Bridge the gap: exploring experiences of assessment, feedback and student performance. What is next?


  • Elena Zaitseva Liverpool John Moores University, Teaching and Learning Academy



‘Bridge the Gap’ is an institutional project aiming to better understand and address degree-awarding gap between students from white and minority ethnic backgrounds. Academic achievement is a multi-dimensional concept, rooted in many variables. The literature cites compelling evidence that the barriers faced by many underrepresented or disadvantaged students, reflect structural inequalities (NUS, 2019; Gorard et al., 2007; Leathwood and O’Connell, 2003), and must be approached in a holistic way, by identifying what institutional and wider sector practices need to change to provide all students with equal opportunities to achieve.


Given the centrality of assessment and feedback in shaping the student outcomes, an early aim of the project was to explore students’ experiences of assessment.  A survey was disseminated to all students in December 2021.  It addressed students’ understanding of assessment criteria and standards, levels of anxiety associated with specific assessment methods, usefulness of feedback and access to support mechanisms.  The findings indicate that there are key disparities in the experiences of students from different demographic groups.  Differences related to perceived value of guidance and feedback, confidence in raising concerns and engagement with support services.  Analysis of open text data provided by survey respondents was undertaken by a team of student-researchers.  This complemented the quantitative findings and highlighted a number of additional areas where institutional attention should be focused.  This included the need for assessors to better understand students’ circumstances and concerns over the extent to which the assessment process might be biased against certain groups of students.

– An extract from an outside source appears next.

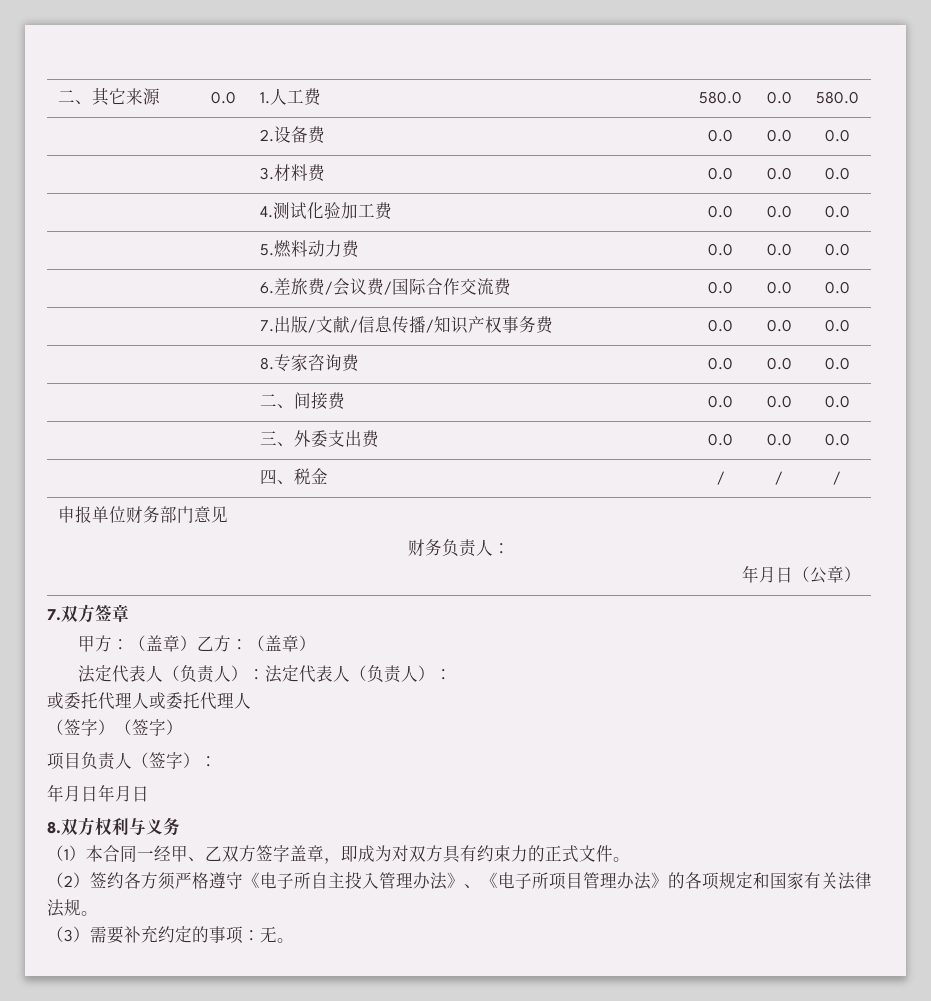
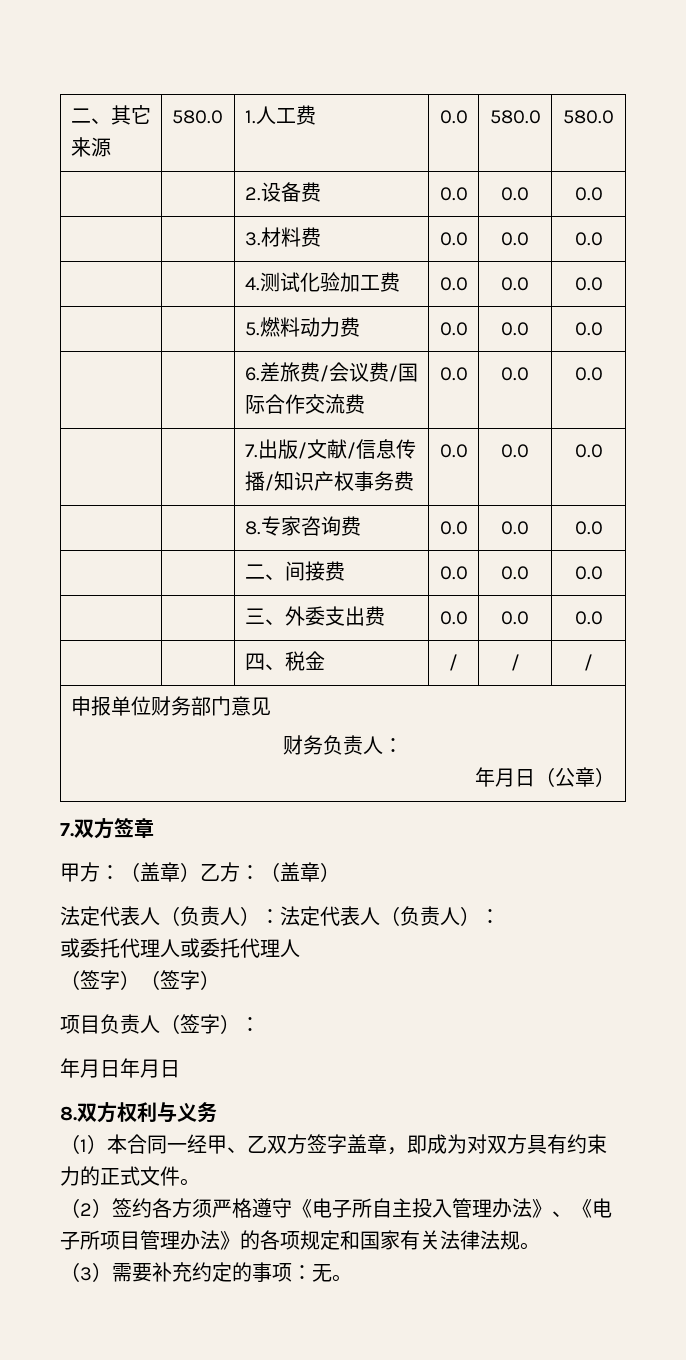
- 二、其它来源 | 0.0 | 1.人工费 | 580.0 | 0.0 | 580.0
+ 二、其它来源 | 580.0 | 1.人工费 | 0.0 | 580.0 | 580.0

Survey findings formed the basis of a series of the interviews and focus groups that allowed the project team to gain further insights into the assessment experiences of minority ethic students. This data has been triangulated with outcomes of statistical analysis of institutional attainment data to show how findings are reflected in the longitudinal institutional data of student performance across all levels of study and demographic groups.  The presentation, by members of the project team, including student-researchers, will explore the research findings in more detail. It will discuss how the findings can influence institutional approaches to assessment and feedback – both at the policy level and in everyday day teaching and assessment practices, as well as student support.